Por Imprensa (terça-feira, 22/10/2013)
Atualizado em 22 de outubro de 2013

O Sindpol iniciou as reuniões setoriais nos locais de trabalho, que agregam maior número de policiais, para explicar o processo de negociação e o teor do Plano de Cargos, Carreiras e Subsídios (PCCS), nesta terça-feira (22).

A primeira reunião aconteceu na antiga Central de Polícia com os policiais do 1º DP, 3º DP, 22º DP e Acidentes. Participaram o presidente do Sindpol, Josimar Melo, o vice-presidente, Edeilto Gomes, e o diretor Jurídico, Charles Alcântara, que tiraram as dúvidas dos policiais civis.

Josimar Melo esclareceu que por conta das modificações imposta pelo Governo do Estado, o atual Plano não é mais o que se queria há quatro anos. Mas, que continuava importante para a categoria tê-lo, ressaltando que a proposta valoriza a carreira. Citou como exemplo o policial civil que está há mais de 20 anos na mesma letra, e com a proposta, ele poderá progredir.

Também explicou que a categoria terá a Progressão Vertical por quatro níveis, e a Progressão Horizontal por oito classes. Sendo aprovado, será concretizada a vitória da categoria, que luta pela valorização profissional.

Os sindicalistas entregaram um folheto “PCCS Amélia Dantas”, tirando as principais dúvidas dos policiais civis.

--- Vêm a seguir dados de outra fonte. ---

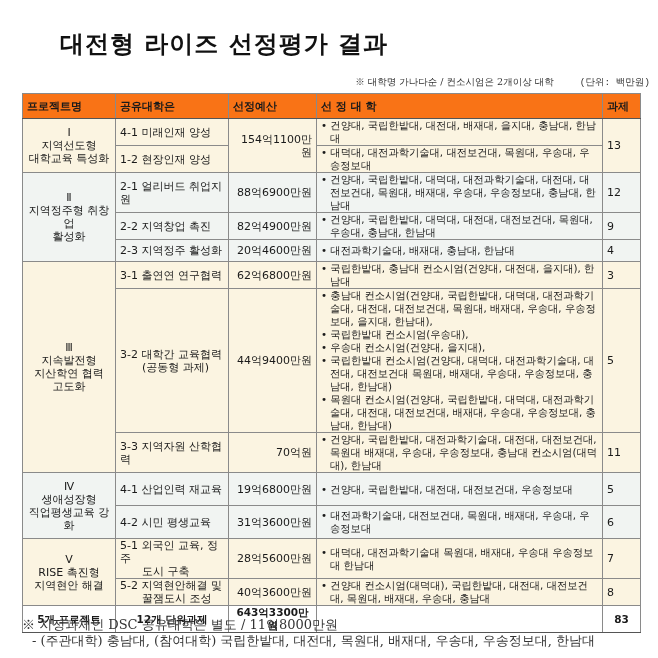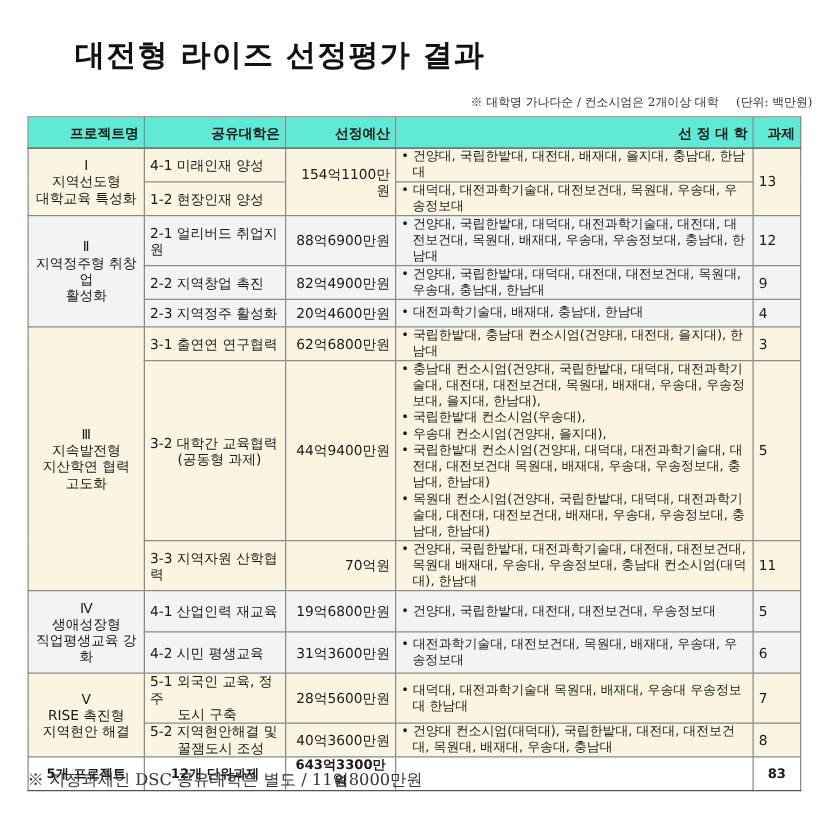--- a/index.html
+++ b/index.html
@@ -1,22 +1,22 @@
 <!DOCTYPE html>
 <html><head>
 <meta charset="utf-8">
 <style>
   html, body { margin: 0; padding: 0; background: #ffffff; }
   body { width: 658px; height: 658px; position: relative; overflow: hidden; font-family: "DejaVu Sans", sans-serif; color: #1a1a1a; }
   .title { position: absolute; left: 20px; top: 28px; font-size: 24px; font-weight: bold; letter-spacing: 1px; color: #111; padding-left: 40px; }
   .note-top { position: absolute; right: 8px; top: 76px; font-family: "DejaVu Serif", serif; font-size: 9.5px; color: #333; white-space: nowrap; }
-  .note-top .unit { margin-left: 14px; }
+  .note-top .unit { margin-left: 26px; font-family: Liberation Mono, monospace; }
   table.main { position: absolute; left: 22px; top: 93px; width: 618px; border-collapse: collapse; table-layout: fixed; font-size: 10.5px; }
   table.main td, table.main th { border: 1px solid #8a8a8a; padding: 0 4px; vertical-align: middle; line-height: 13px; }
-  table.main th { background: #5eead4; font-weight: bold; height: 24px; font-size: 11px; text-align: right; border-bottom: 1.5px solid #555; }
+  table.main th { background: #f97316; font-weight: bold; height: 24px; font-size: 11px; text-align: left; border-bottom: 1.5px solid #555; }
   table.main tr.total td { font-weight: bold; height: 24px; border-top: 1.5px solid #555; border-bottom: 1.5px solid #555; background: #ffffff; }
   .y { background: #fbf4e1; }
   .g { background: #f1f4f2; }
   .center { text-align: center; }
   .proj { text-align: center; font-size: 11px; line-height: 15px; }
   .task { font-size: 11px; }
   .task .sub { display: block; padding-left: 22px; }
   .budget { text-align: right; font-size: 11px; }
   .univ { font-size: 10.3px; line-height: 13px; padding-left: 4px; }
   .univ div { padding-left: 9px; text-indent: -9px; }
@@ -194,13 +194,14 @@
       <td class="center">12개 단위과제</td>
       <td class="center">643억3300만원</td>
       <td></td>
       <td class="center">83</td>
     </tr>
   </tbody>
 </table>
 
 <div class="foot">
   <div>※ 지정과제인 DSC 공유대학은 별도 / 11억8000만원</div>
+  <div class="l2">- (주관대학) 충남대, (참여대학) 국립한밭대, 대전대, 목원대, 배재대, 우송대, 우송정보대, 한남대</div>
 </div>
 
 </body></html>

Edeilto Gomes ressaltou que a luta pela melhoria do Plano não parava por ali. Citou, como exemplo, o Plano de Cargos e Salários dos servidores do Judiciário Federal que passava pela quinta versão e sempre com novas conquistas.

 

Homenagem

Em homenagem à policial civil e sindicalista Amélia Dantas, que foi morta em decorrência das precárias condições de trabalho, sendo vítima fatal da explosão da Deic, a diretoria do Sindpol decidiu chamar a proposta de PCCS Amélia Dantas.

 

Situação da Antiga Central

Ao chegar, o Sindpol encontrou as precárias condições de funcionamento da antiga Central. Vinte um presos faziam motim por conta da superlotação e das estruturas inapropriadas.

A rede sanitária não suportou a quantidade de detentos na antiga Central. Os vasos estavam entupidos, e os jogaram fezes em sacolas plásticas pela recinto da antiga Central. Eles reclamavam da falta de água, da sujeira e da alimentação. E pediam para serem levados ao sistema prisional. Depois de muita confusão, a Polícia Civil fez a transferência dos detentos para a Casa de Custódia.